Degradation Modeling and Prognostic Analysis Under Unknown Failure Modes
Fu, Ying, Huh, Ye Kwon, Liu, Kaibo
Operating units often experience various failure modes in complex systems, leading to distinct degradation paths. Relying on a prognostic model trained on a single failure mode may lead to poor generalization performance across multiple failure modes. Therefore, accurately identifying the failure mode is of critical importance.

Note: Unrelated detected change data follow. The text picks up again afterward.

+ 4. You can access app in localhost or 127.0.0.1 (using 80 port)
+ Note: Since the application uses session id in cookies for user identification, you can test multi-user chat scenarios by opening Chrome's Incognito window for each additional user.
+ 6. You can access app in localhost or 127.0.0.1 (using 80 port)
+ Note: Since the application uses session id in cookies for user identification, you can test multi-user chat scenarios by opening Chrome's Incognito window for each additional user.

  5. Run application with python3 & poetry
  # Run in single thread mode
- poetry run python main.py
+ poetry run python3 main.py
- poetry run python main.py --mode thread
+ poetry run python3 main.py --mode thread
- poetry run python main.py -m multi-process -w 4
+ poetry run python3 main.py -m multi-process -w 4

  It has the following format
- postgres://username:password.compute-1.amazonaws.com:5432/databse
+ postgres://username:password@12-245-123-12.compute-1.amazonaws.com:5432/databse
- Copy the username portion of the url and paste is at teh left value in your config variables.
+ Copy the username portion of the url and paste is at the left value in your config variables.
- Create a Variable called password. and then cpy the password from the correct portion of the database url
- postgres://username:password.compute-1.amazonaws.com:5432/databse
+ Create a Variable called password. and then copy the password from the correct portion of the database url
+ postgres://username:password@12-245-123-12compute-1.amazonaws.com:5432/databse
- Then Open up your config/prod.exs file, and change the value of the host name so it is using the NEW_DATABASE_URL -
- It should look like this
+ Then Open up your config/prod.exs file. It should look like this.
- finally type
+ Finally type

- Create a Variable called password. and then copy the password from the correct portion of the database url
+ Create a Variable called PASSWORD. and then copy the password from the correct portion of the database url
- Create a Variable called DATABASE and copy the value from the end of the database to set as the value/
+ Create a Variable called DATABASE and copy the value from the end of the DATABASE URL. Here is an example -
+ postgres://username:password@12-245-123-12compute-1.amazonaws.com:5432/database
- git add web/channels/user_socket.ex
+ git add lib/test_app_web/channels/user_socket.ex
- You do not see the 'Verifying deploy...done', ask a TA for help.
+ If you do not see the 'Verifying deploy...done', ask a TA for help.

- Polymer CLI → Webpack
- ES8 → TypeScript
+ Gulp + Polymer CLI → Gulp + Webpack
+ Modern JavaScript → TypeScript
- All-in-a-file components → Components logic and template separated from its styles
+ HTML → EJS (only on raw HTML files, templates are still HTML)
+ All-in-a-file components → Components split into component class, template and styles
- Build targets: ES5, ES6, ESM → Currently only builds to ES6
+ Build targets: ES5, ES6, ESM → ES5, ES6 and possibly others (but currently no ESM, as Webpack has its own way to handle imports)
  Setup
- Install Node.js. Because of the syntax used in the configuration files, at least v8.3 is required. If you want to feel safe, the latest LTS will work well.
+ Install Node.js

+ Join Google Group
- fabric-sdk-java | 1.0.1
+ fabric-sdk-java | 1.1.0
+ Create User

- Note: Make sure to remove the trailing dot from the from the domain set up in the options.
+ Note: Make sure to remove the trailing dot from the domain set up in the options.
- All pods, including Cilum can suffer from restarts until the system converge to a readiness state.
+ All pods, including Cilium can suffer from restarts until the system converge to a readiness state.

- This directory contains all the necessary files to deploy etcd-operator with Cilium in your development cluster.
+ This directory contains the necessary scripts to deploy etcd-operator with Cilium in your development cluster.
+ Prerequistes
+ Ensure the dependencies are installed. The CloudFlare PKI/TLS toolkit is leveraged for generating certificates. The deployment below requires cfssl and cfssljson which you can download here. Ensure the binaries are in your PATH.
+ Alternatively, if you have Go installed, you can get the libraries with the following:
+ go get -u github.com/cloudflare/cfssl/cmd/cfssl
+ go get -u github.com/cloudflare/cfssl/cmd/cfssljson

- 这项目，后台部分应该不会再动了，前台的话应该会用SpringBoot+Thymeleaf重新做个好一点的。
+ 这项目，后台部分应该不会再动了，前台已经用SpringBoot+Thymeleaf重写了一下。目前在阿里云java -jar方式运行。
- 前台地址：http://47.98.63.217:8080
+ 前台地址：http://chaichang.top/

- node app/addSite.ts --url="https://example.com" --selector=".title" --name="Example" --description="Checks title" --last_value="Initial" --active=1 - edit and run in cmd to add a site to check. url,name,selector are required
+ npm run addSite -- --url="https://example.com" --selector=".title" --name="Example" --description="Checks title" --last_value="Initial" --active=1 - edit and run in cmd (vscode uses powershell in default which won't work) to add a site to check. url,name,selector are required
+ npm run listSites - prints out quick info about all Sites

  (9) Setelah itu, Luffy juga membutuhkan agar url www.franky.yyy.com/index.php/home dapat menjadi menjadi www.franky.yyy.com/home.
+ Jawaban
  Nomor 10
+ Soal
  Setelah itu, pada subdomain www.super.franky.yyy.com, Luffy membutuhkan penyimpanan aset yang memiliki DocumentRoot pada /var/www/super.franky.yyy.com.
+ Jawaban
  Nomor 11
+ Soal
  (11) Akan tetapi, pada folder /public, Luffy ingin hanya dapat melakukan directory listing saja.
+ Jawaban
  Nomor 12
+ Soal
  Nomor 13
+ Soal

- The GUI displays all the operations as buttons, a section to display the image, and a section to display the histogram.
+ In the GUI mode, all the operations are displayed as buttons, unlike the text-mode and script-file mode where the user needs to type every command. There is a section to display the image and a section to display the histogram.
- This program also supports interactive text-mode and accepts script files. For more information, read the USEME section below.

Current prognostic approaches either ignore failure modes during degradation or assume known failure mode labels, which can be challenging to acquire in practice. Moreover, the high dimensionality and complex relations of sensor signals make it challenging to identify the failure modes accurately. To address these issues, we propose a novel failure mode diagnosis method that leverages a dimension reduction technique called UMAP (Uniform Manifold Approximation and Projection) to project and visualize each unit's degradation trajectory into a lower dimension. Then, using these degradation trajectories, we develop a time series-based clustering method to identify the training units' failure modes. Finally, we introduce a monotonically constrained prognostic model to predict the failure mode labels and RUL of the test units simultaneously using the obtained failure modes of the training units. The proposed prognostic model provides failure mode-specific RUL predictions while preserving the monotonic property of the RUL predictions across consecutive time steps. We evaluate the proposed model using a case study with the aircraft gas turbine engine dataset.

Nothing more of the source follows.